The IEA anticipates at least 60 new plants producing 430 GWe installed by 2020. This is 130 GWe more than projected in 2000 and 16% more than produced in 2006. This would give nuclear power a 17% share in electricity production in 2020. By 2025, world nuclear energy capacity is expected to grow to between 450 GWe and 530 GWe from the present generating capacity of about 370 GWe. This will raise annual uranium requirements to between 80,000 tonnes and 100,000 tonnes.

^ Operation

If the Nuclear Power Industry lives up to it's promises for modern, 3rd generation plants, the total levelised cost of Nuclear Power including contruction, operational, waste disposal and decommissioning costs is in the range 3 - 5 cents per KiloWatt-Hour depending on the interest rate obtained for the construction. Nuclear Power plants pay back the energy required to build them in less than 2 months of operation.

Current world proven reserves of Uranium are sufficient to supply current world demand for 50 years. Speculative reserves provide an additional 150 years of supply. The cost of Uranium Ore is a very small fraction of the operating costs of Nuclear Power. Fourth Generation Nuclear Plants can fully utilize all the energy in Natural Uranium. There is sufficient Uranium and Thorium on Earth for Fourth Generation reactors to supply the total World demand for energy for hundreds of centuries.

^ Emissions

Some sources calculate that generating electricity from nuclear power emits 20-40% of the carbon dioxide per KW hour of a gas-fired system. Nuclear Power Plants emit significantly less greenhouse gases than fossil fuel stations. Some CO2 emissions arise from the construction of the plant, the mining of the Uranium, the enrichment of the Uranium, its conversion into Nuclear Fuel, its final disposal and the final plant decommissioning.

^ Costs

The cost of nuclear power generation comprises three main components: the design, development and construction cost; the operating cost, including waste disposal; and the decommissioning cost.
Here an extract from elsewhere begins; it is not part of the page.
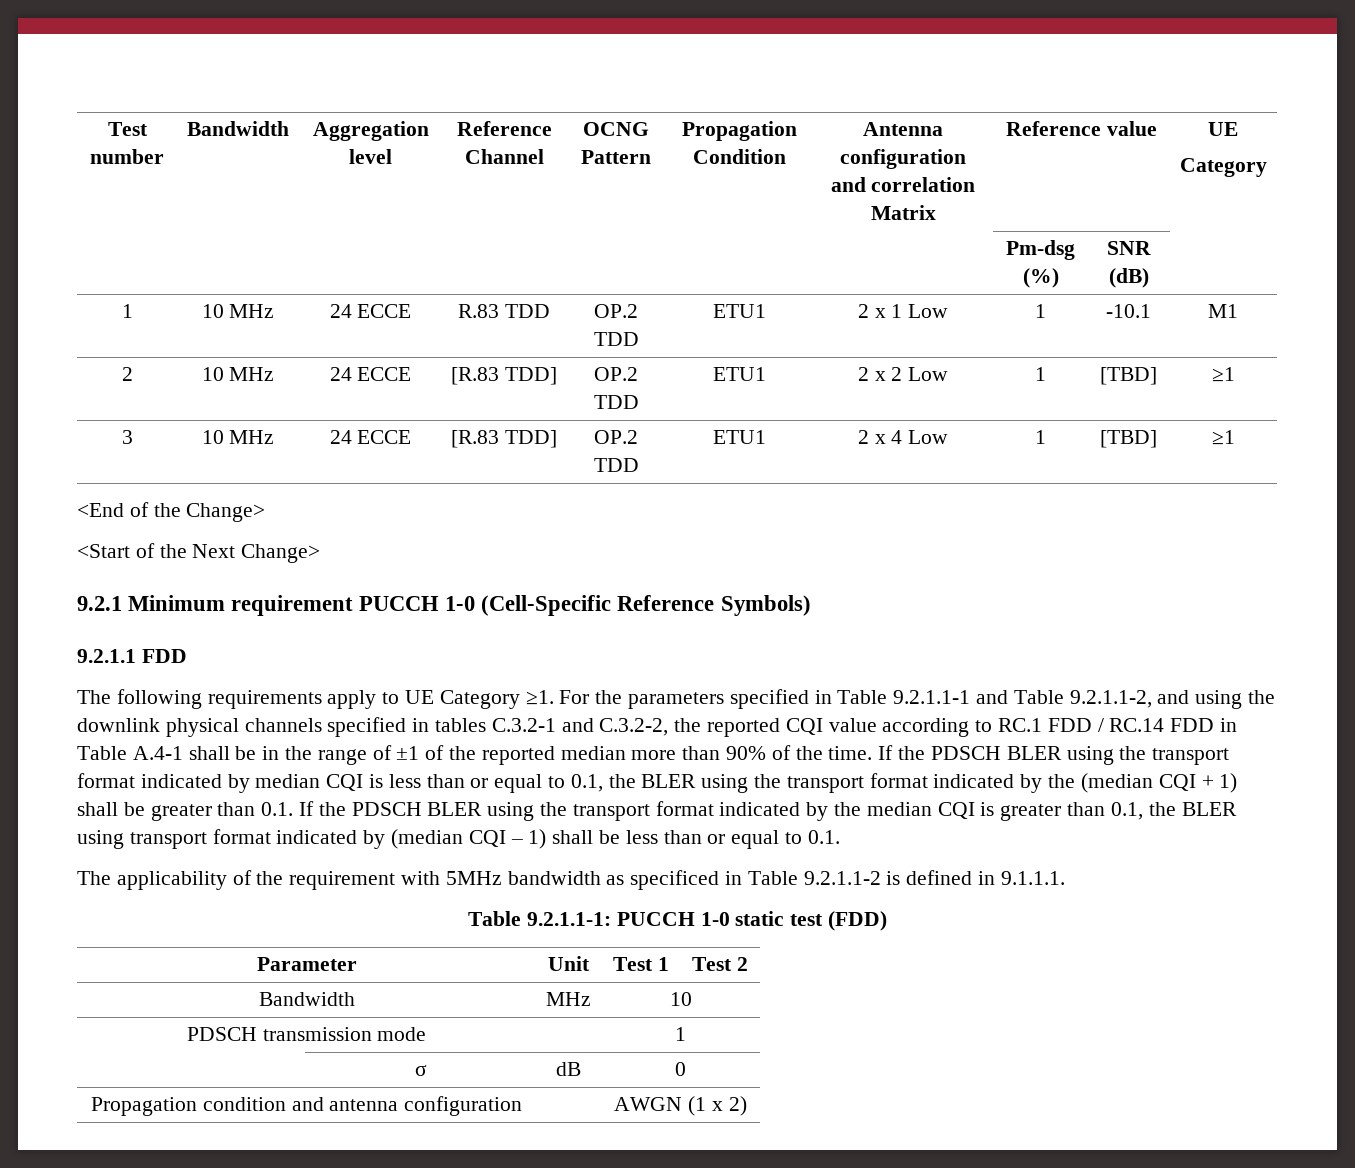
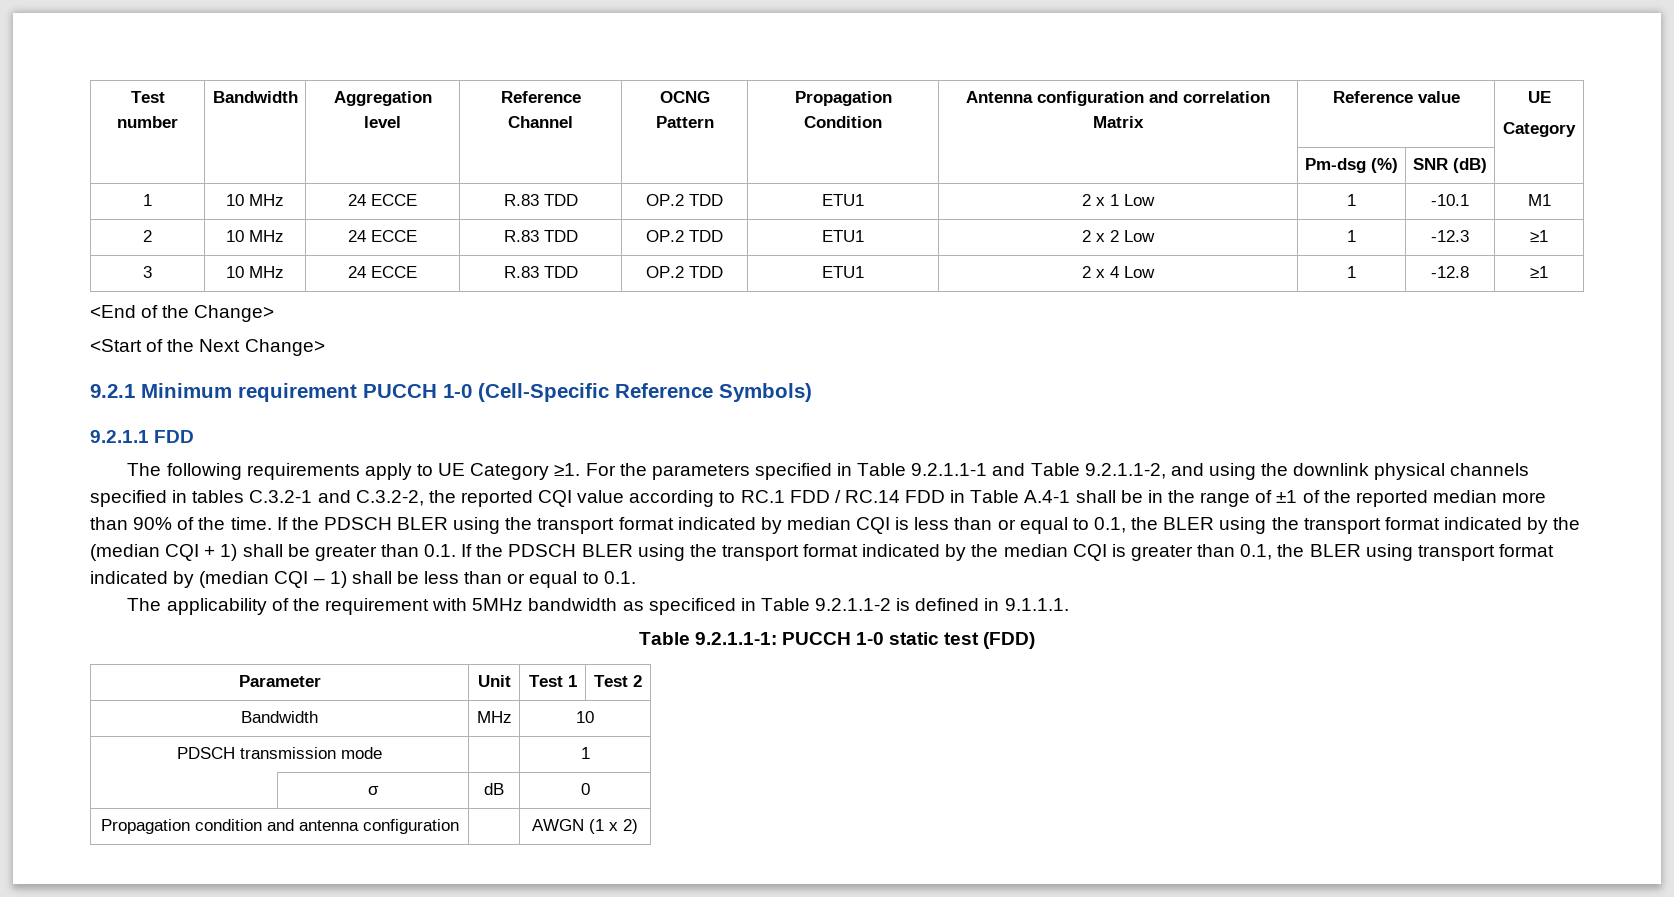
- 2 | 10 MHz | 24 ECCE | [R.83 TDD] | OP.2 TDD | ETU1 | 2 x 2 Low | 1 | [TBD] | ≥1
+ 2 | 10 MHz | 24 ECCE | R.83 TDD | OP.2 TDD | ETU1 | 2 x 2 Low | 1 | -12.3 | ≥1
- 3 | 10 MHz | 24 ECCE | [R.83 TDD] | OP.2 TDD | ETU1 | 2 x 4 Low | 1 | [TBD] | ≥1
+ 3 | 10 MHz | 24 ECCE | R.83 TDD | OP.2 TDD | ETU1 | 2 x 4 Low | 1 | -12.8 | ≥1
The cost of uranium is a very small factor in the cost of running a nuclear power station. Because of the cost structure of nuclear power generation, with high capital and low fuel costs, the demand for uranium fuel is much more predictable than with probably any other mineral commodity. Once reactors are built, it is very cost-effective to keep them running at high capacity and for utilities to make any adjustments to load trends by cutting back on fossil fuel use. Demand forecasts for uranium thus depend largely on installed and operable capacity, regardless of economic fluctuations. Nuclear power plants are designed to be in service for more than 40 years with an up-time of 90% or better.

The 2008 design cost is estimated to be in the region of US$ 1,500 per KW capacity, with operating costs of around 2 US cents per KW hour. Models estimate the total electricity cost as 3 to 4 US cents per KW hour. Westinghouse estimates that the cost of a nuclear power plant in the USA is US$ 18.60 per MWh, of which 25% is fuel related, compared to US$ 22.58 per MWh, of which 77% is fuel related, for a coal-fired plant. In France, the use of a standard design and sharing of knowledge between plants resulted in lower costs than in the USA or UK where several standard designs were employed and information sharing between operators was limited.
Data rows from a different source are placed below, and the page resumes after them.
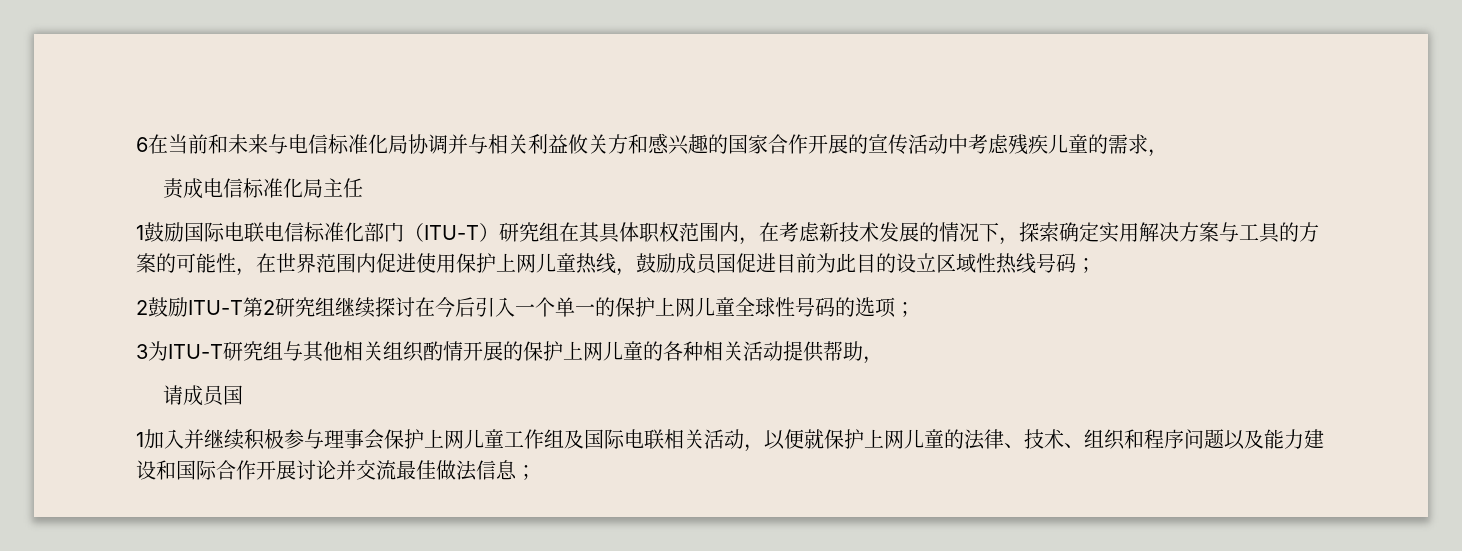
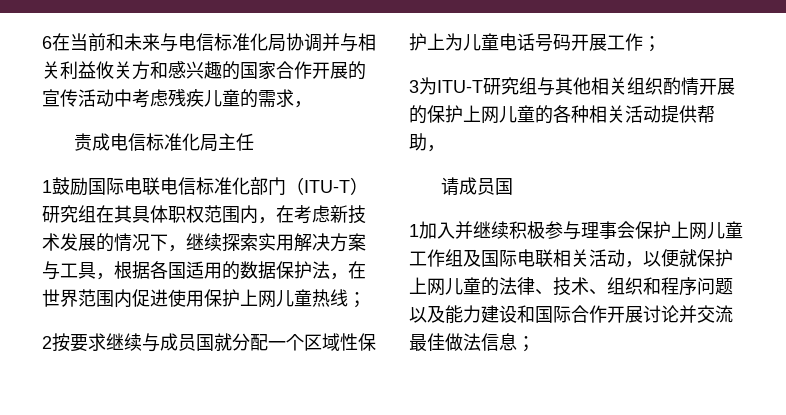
- 1鼓励国际电联电信标准化部门（ITU-T）研究组在其具体职权范围内，在考虑新技术发展的情况下，探索确定实用解决方案与工具的方案的可能性，在世界范围内促进使用保护上网儿童热线，鼓励成员国促进目前为此目的设立区域性热线号码；
- 2鼓励ITU-T第2研究组继续探讨在今后引入一个单一的保护上网儿童全球性号码的选项；
+ 1鼓励国际电联电信标准化部门（ITU-T）研究组在其具体职权范围内，在考虑新技术发展的情况下，继续探索实用解决方案与工具，根据各国适用的数据保护法，在世界范围内促进使用保护上网儿童热线；
+ 2按要求继续与成员国就分配一个区域性保护上为儿童电话号码开展工作；

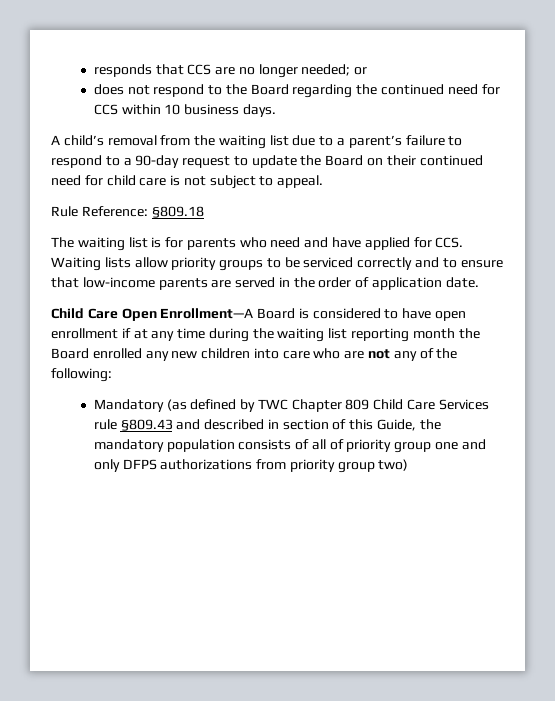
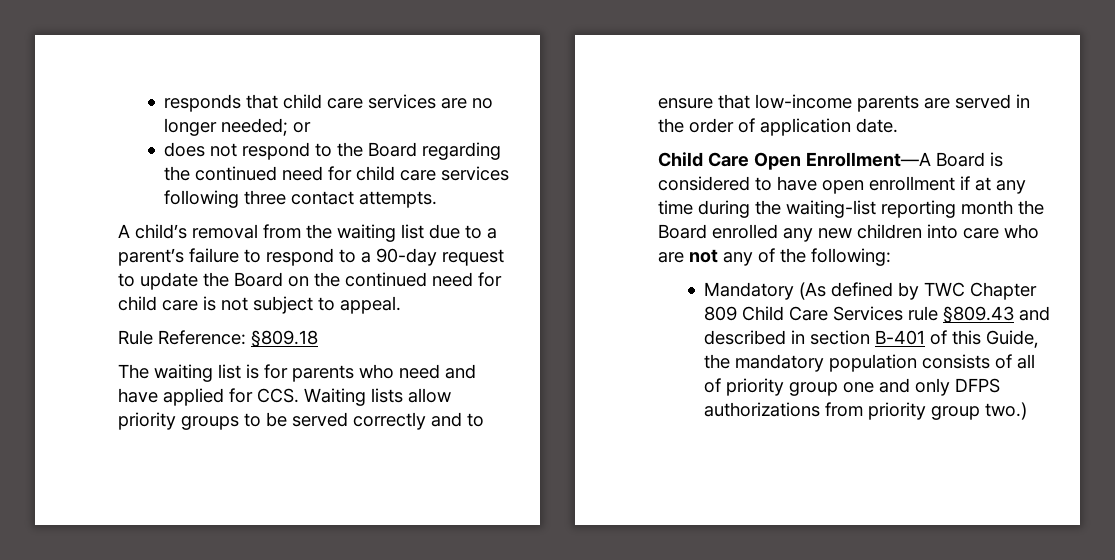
- responds that CCS are no longer needed; or
+ responds that child care services are no longer needed; or
- does not respond to the Board regarding the continued need for CCS within 10 business days.
+ does not respond to the Board regarding the continued need for child care services following three contact attempts.
- A child’s removal from the waiting list due to a parent’s failure to respond to a 90-day request to update the Board on their continued need for child care is not subject to appeal.
+ A child’s removal from the waiting list due to a parent’s failure to respond to a 90-day request to update the Board on the continued need for child care is not subject to appeal.
- The waiting list is for parents who need and have applied for CCS. Waiting lists allow priority groups to be serviced correctly and to ensure that low-income parents are served in the order of application date.
+ The waiting list is for parents who need and have applied for CCS. Waiting lists allow priority groups to be served correctly and to ensure that low-income parents are served in the order of application date.
- Child Care Open Enrollment—A Board is considered to have open enrollment if at any time during the waiting list reporting month the Board enrolled any new children into care who are not any of the following:
+ Child Care Open Enrollment—A Board is considered to have open enrollment if at any time during the waiting-list reporting month the Board enrolled any new children into care who are not any of the following:
- Mandatory (as defined by TWC Chapter 809 Child Care Services rule §809.43 and described in section of this Guide, the mandatory population consists of all of priority group one and only DFPS authorizations from priority group two)
+ Mandatory (As defined by TWC Chapter 809 Child Care Services rule §809.43 and described in section B-401 of this Guide, the mandatory population consists of all of priority group one and only DFPS authorizations from priority group two.)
In many countries a charge is levied, based on the output of the plant, in order to defray the cost of waste disposal and eventual decomissioning. There is minimal agreement between countries on the cost of decommissioning.

Fast breeder reactors have a higher risk profile due to the need to handle large quantities of Plutonium and electricity produced by such a plant would cost several times that from conventional nuclear power plants.

^ Feedstock

Uranium-235, comprising 0.72% of natural uranium is the only fuel currently used in nuclear power plants. Thorium-232 is a possible nuclear fuel, while fast breeder reactors are planned that can use uranium-235 or plutonium-239, which is created from the much more common uranium-238.
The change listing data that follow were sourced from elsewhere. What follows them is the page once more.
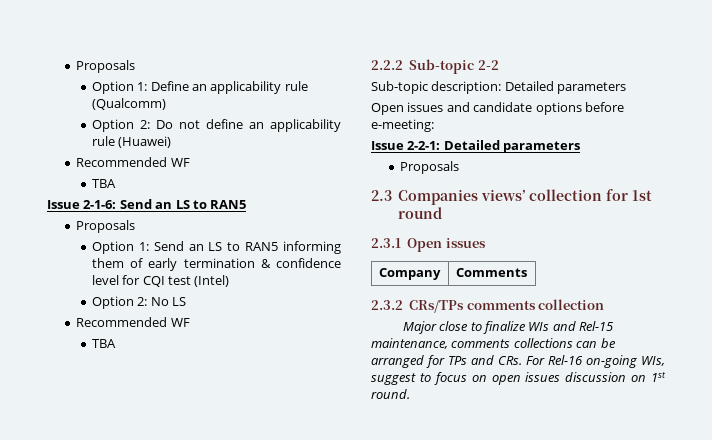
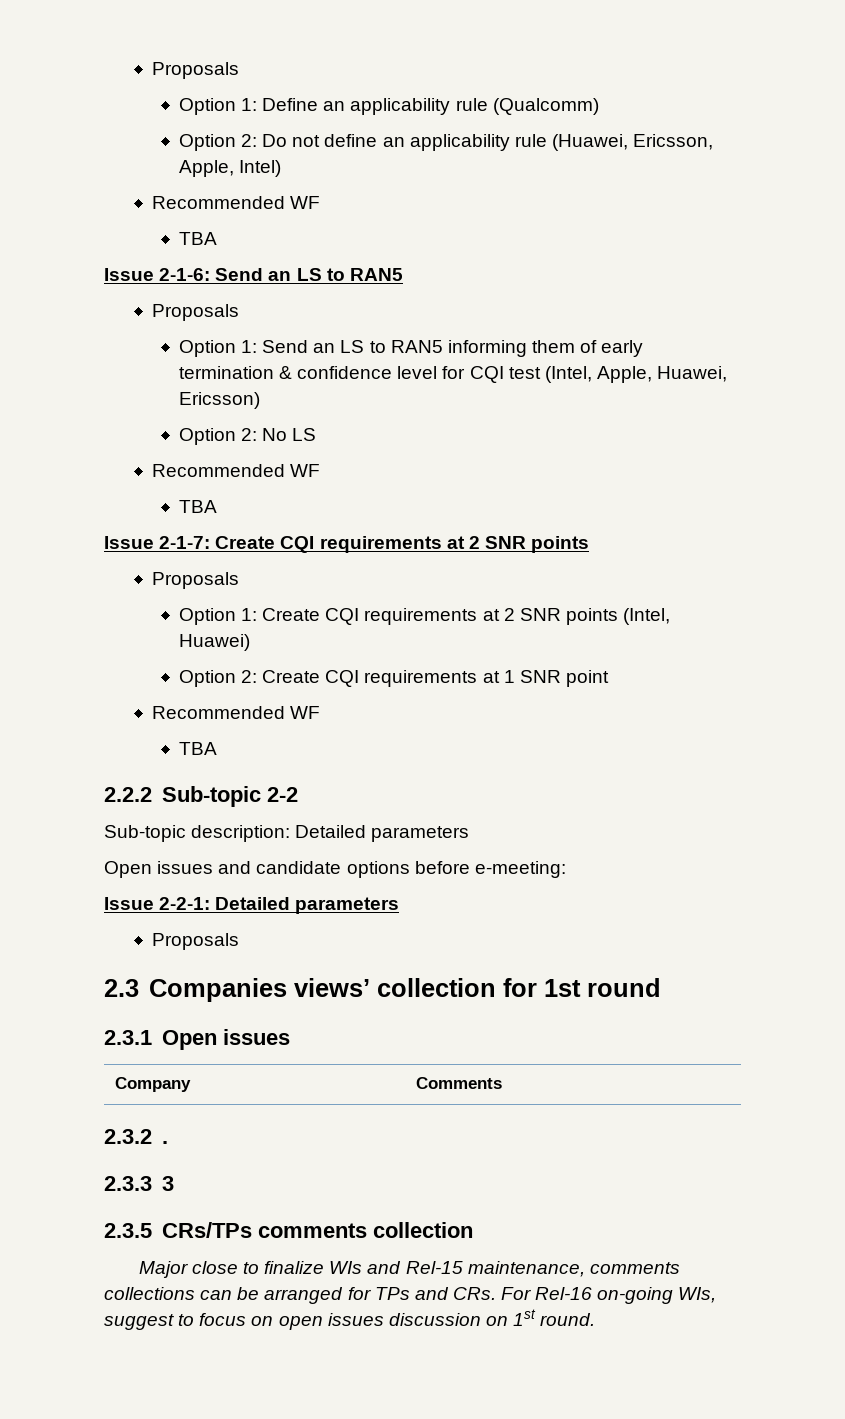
- Option 2: Do not define an applicability rule (Huawei)
+ Option 2: Do not define an applicability rule (Huawei, Ericsson, Apple, Intel)
- Option 1: Send an LS to RAN5 informing them of early termination & confidence level for CQI test (Intel)
+ Option 1: Send an LS to RAN5 informing them of early termination & confidence level for CQI test (Intel, Apple, Huawei, Ericsson)
+ Issue 2-1-7: Create CQI requirements at 2 SNR points
+ Proposals
+ Option 1: Create CQI requirements at 2 SNR points (Intel, Huawei)
+ Option 2: Create CQI requirements at 1 SNR point
+ Recommended WF
+ TBA
- 2.3.2 CRs/TPs comments collection
+ 2.3.2 .
+ 2.3.3 3
+ 2.3.5 CRs/TPs comments collection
Uranium 2005: Resources, Production and Demand, jointly prepared by the OECD Nuclear Energy Agency and the IAEA, estimates that world reserves of uranium ore that can be mined for less than US$ 130 per kg are some 4.7 million tonnes. Based on the 2004 nuclear power demand for uranium, this is sufficient for 85 years. Fast reactor technology would lengthen this period to over 2,500 years.

As of early 2008, the 440 nuclear reactors operating worldwide required 78,500 tonnes of uranium oxide concentrate containing 66,500 tonnes of uranium annually. Mines met 58% of demand in 2006 and 64% of demand in 2007, with the balance coming from secondary sources such as dismantled warheads; government and civilian stockpiles of uranium and plutonium; recycled uranium and plutonium from spent fuel, as mixed oxide fuel; and re-enriched depleted uranium tails.

Weapons-grade is about 97% U-235, and this can be diluted with depleted uranium to reduce it to about 4%, suitable for use in a reactor. From 1999 the dilution of 30 tonnes such material is displacing about 10,600 tonnes per year of mine production. The USA and Russia have agreed to dispose of 34 tones each of military plutonium by 2014. Most of it is likely to be used as feed for MOX plants. Military and civilian stockpiles are now largely depleted.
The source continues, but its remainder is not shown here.